Cross-Species Transfer Learning for Electrophysiology-to-Transcriptomics Mapping in Cortical GABAergic Interneurons
Unknown
30秒速读
IN SHORT: This paper addresses the challenge of predicting transcriptomic identity from electrophysiological recordings in human cortical interneurons, where limited labeled data and class imbalance hinder model performance.
核心创新
- Methodology Developed an attention-based BiLSTM that operates directly on structured IPFX feature-family representation (12 families, 498 features), eliminating the need for sparse PCA preprocessing and providing interpretable attention weights over feature families.
- Methodology Implemented a cross-species transfer learning framework with joint supervised training (shared encoder + two heads) followed by human-only fine-tuning, improving human macro-F1 by leveraging abundant mouse data (3,699 cells) to augment limited human data (506 cells).
- Biology Demonstrated conserved electrophysiological-to-transcriptomic mapping across species for GABAergic interneuron subclasses (Lamp5, Pvalb, Sst, Vip), enabling meaningful cross-species transfer despite biological and experimental distribution shifts.
主要结论
- Successfully replicated the Gouwens et al. (2020) baseline with random forest achieving 90.72% accuracy and 0.8728 macro-F1 on mouse data, confirming reproducibility of the electrophysiology-to-transcriptomics pipeline.
- The attention-based BiLSTM with SMOTE and ArcFace achieved 0.8923 macro-F1 on mouse data, matching feature-engineered baselines while providing interpretable attention weights over 12 electrophysiological feature families.
- Cross-species transfer learning (mouse pretraining + human fine-tuning) improved human macro-F1 compared to human-only training, demonstrating measurable gains despite distribution shifts and limited human sample size.

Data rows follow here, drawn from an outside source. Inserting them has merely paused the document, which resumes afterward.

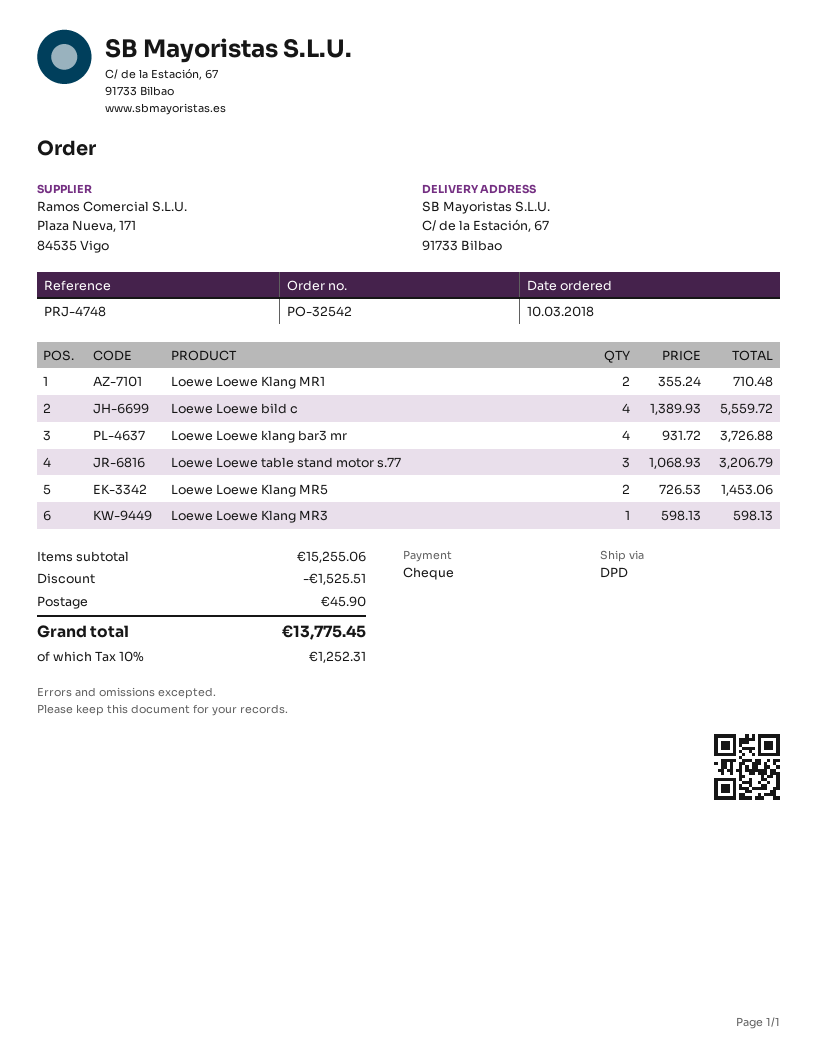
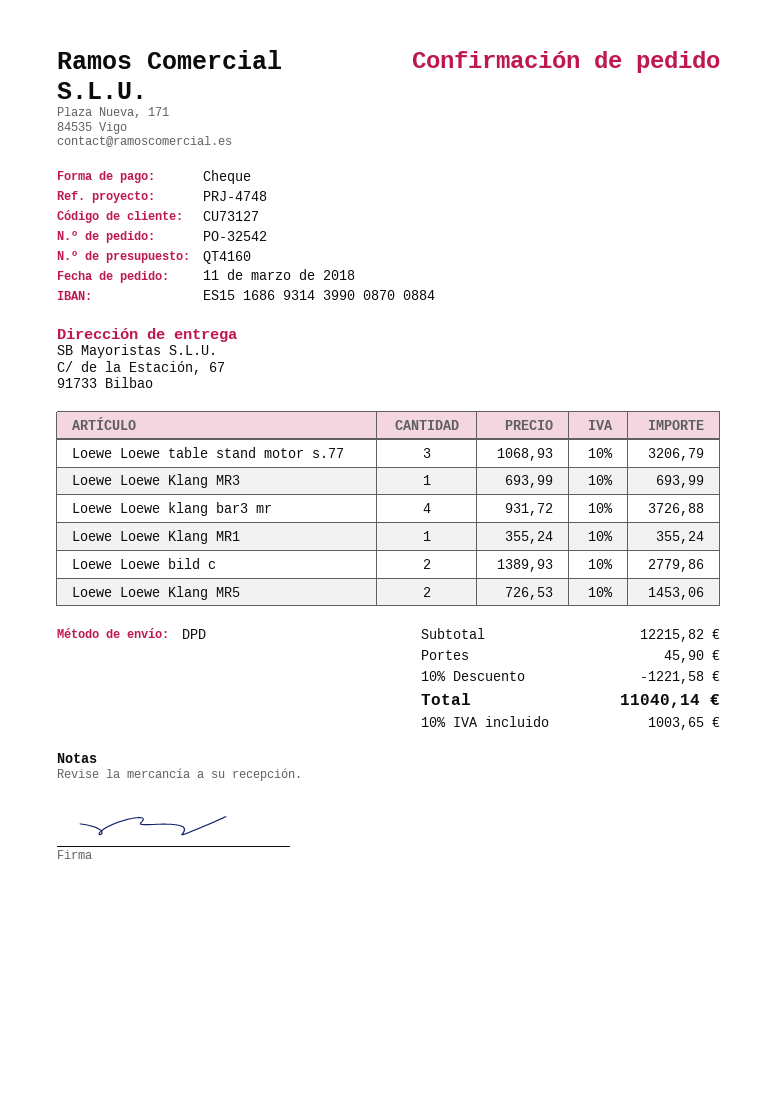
order date: 2018-03-10 -> 2018-03-11
Loewe Loewe Klang MR1: 2 x 355.24 = 710.48 -> 1 x 355.24 = 355.24
Loewe Loewe bild c: 4 x 1389.93 = 5559.72 -> 2 x 1389.93 = 2779.86
Loewe Loewe Klang MR3: 1 x 598.13 = 598.13 -> 1 x 693.99 = 693.99
subtotal: 15255.06 -> 12215.82
discount: 1525.51 -> 1221.58
tax: 10% = 1252.31 -> 10% = 1003.65
total: 13775.45 -> 11040.14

摘要: Single-cell electrophysiological recordings provide a powerful window into neuronal functional diversity and offer an interpretable route for linking intrinsic physiology to transcriptomic identity. Here, we replicate and extend the electrophysiology-to-transcriptomics framework introduced by Gouwens et al. (2020) using publicly available Allen Institute Patch-seq datasets from both mouse and human cortex. We focus on GABAergic inhibitory interneurons to target a subclass structure (Lamp5, Pvalb, Sst, Vip) that is comparable and conserved across species. After quality control, we analyzed 3,699 mouse visual cortex neurons and 506 human neocortical neurons from neurosurgical resections. Using standardized electrophysiological features and sparse PCA, we reproduced the major class-level separations reported in the original mouse study. For supervised prediction, a class-balanced random forest provided a strong feature-engineered baseline in mouse data and a reduced but still informative baseline in human data. We then developed an attention-based BiLSTM that operates directly on the structured IPFX feature-family representation, avoiding sPCA and providing feature-family-level interpretability via learned attention weights. Finally, we evaluated a cross-species transfer setting in which the sequence model is pretrained on mouse data and fine-tuned on human data for an aligned 4-class task, improving human macro-F1 relative to a human-only training baseline. Together, these results confirm reproducibility of the Gouwens pipeline in mouse data, demonstrate that sequence models can match feature-engineered baselines, and show that mouse-to-human transfer learning can provide measurable gains for human subclass prediction.